Wesley LifeForce Conference empowers suicide prevention at a local level
The 2019 Wesley LifeForce Conference recently shed light on the increasing suicide rates of older Australians and other high-risk population groups across the nation.
Held in Hobart, the conference brought together 145 delegates including Wesley LifeForce Network representatives, Wesley LifeForce staff, key suicide prevention stakeholders and community mental health organisations to connect, share, learn and advocate for suicide prevention services within Australia’s diverse communities.

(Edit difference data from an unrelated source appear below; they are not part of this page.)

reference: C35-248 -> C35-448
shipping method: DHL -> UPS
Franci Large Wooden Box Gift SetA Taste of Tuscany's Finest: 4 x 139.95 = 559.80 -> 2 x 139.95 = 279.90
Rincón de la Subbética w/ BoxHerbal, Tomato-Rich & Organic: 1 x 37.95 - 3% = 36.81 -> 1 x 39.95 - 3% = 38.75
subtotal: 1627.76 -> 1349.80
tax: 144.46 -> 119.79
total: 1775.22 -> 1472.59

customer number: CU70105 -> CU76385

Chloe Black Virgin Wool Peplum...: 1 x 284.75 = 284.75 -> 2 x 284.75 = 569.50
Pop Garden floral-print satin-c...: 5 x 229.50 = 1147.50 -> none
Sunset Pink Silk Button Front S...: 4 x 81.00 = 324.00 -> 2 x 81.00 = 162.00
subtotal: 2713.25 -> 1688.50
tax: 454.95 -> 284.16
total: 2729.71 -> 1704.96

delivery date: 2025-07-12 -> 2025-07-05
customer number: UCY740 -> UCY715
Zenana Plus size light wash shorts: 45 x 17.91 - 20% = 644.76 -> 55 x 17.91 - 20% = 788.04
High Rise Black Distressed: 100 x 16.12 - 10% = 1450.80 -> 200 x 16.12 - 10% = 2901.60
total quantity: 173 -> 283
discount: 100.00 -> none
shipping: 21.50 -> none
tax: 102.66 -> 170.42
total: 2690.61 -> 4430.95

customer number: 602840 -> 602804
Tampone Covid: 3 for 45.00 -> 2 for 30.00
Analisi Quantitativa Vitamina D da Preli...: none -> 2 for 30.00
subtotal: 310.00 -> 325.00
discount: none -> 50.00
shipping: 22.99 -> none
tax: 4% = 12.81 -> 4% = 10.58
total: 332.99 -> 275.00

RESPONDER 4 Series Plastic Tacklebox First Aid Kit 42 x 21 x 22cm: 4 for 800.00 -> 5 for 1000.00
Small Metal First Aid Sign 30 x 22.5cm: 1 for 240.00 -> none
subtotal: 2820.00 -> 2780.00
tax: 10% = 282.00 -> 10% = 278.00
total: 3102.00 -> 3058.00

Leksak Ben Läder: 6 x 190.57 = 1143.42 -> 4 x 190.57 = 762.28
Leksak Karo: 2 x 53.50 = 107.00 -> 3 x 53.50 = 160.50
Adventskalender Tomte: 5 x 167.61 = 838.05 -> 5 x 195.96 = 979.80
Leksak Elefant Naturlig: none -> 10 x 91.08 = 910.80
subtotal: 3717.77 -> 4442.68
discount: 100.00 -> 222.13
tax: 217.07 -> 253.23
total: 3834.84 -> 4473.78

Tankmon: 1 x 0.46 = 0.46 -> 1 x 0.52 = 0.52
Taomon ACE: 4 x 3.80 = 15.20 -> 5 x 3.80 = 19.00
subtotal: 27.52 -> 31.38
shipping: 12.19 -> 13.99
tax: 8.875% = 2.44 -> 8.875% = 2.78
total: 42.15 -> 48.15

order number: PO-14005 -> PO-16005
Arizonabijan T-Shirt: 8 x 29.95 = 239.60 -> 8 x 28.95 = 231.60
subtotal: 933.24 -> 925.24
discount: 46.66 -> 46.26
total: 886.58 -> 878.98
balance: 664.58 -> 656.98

The conference had a two-fold purpose: to develop a strategy to engage high-risk communities and provide support to representatives from across the country, who work at the coalface of suicide prevention.
Speakers representing different high-risk community population groups including youth, First Nation Australians, men, culturally and linguistically diverse groups, older Australians and remote communities, shared their stories, tools and strategies they’ve implemented at the coalface. Delegates also participated in working groups to connect and build relationships across regions to look at these issues and how they can work together to better support their communities.
“It’s about providing communities opportunities to connect with other like-minded communities around addressing suicide. What we know of working in the suicide prevention space is that communities can often feel alone in their work,” said James Bell, Group Manager, Wesley LifeForce Suicide Prevention Services.
“Our intent was for them to go back to their communities with a network, knowing they're not alone in tackling such a prominent and prevalent issue.”
The conference included a memorial service to remember those who lost their lives to suicide.
For more than ten years, the annual Wesley LifeForce Conference has been leading the way in suicide prevention by empowering local communities to act.
“Our conferences are unique and provide community members a platform to feel empowered to share their stories, key lessons learnt and discover new initiatives. Community members take back these learnings to their communities to make further change,” said James.